How to complete this task: An image-free, word-for-word version of the records below is to be returned.

==== Data for processing ====

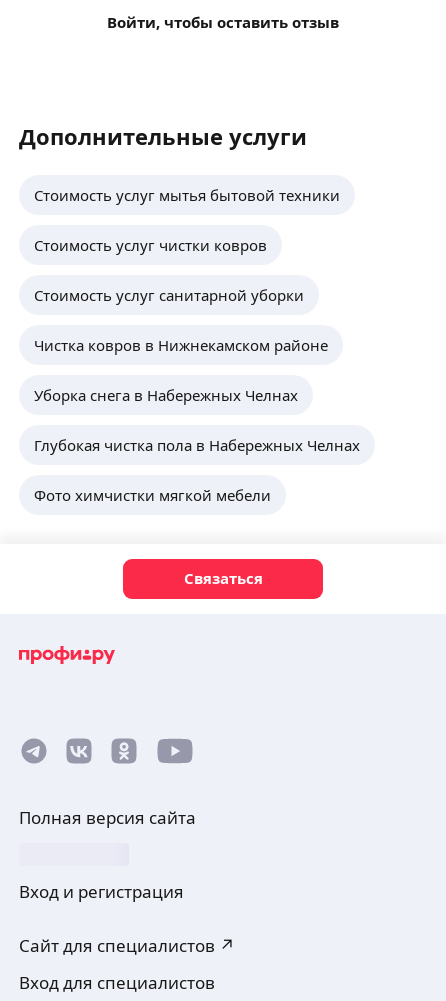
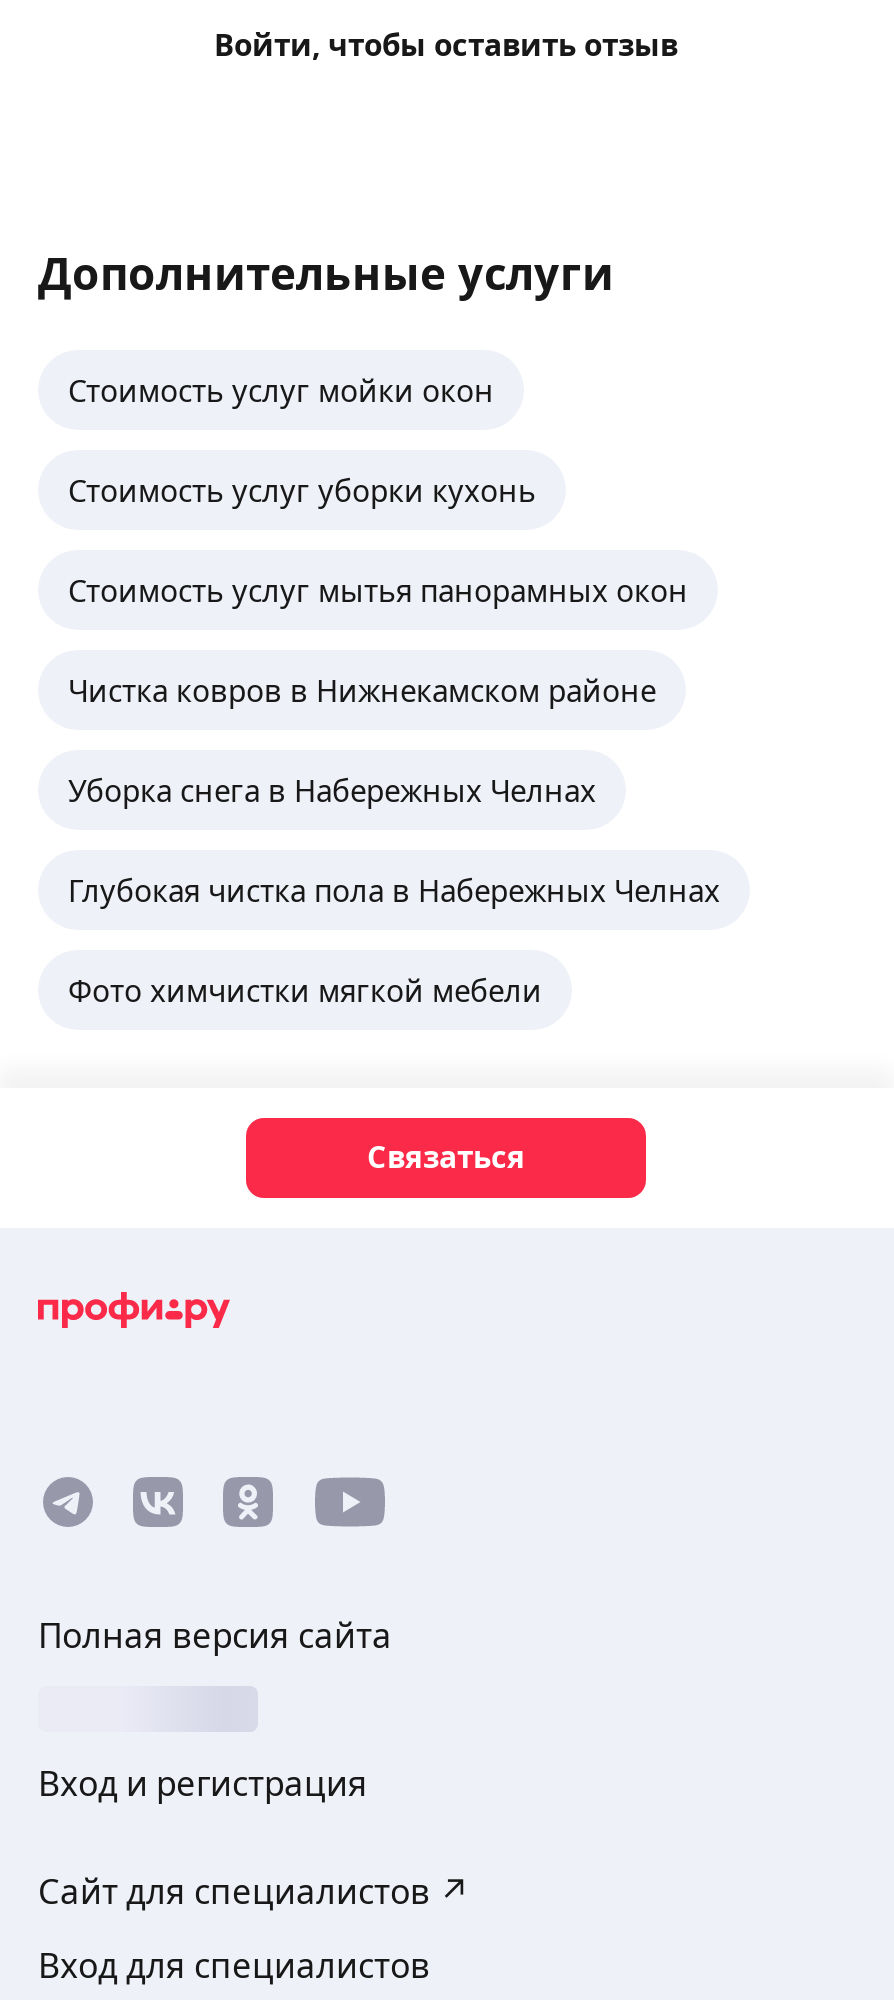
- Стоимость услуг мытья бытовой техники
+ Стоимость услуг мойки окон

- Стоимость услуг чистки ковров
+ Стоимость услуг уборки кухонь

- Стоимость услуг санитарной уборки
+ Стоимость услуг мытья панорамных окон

====

Solution for this task:
- Стоимость услуг мытья бытовой техники
+ Стоимость услуг мойки окон

- Стоимость услуг чистки ковров
+ Стоимость услуг уборки кухонь

- Стоимость услуг санитарной уборки
+ Стоимость услуг мытья панорамных окон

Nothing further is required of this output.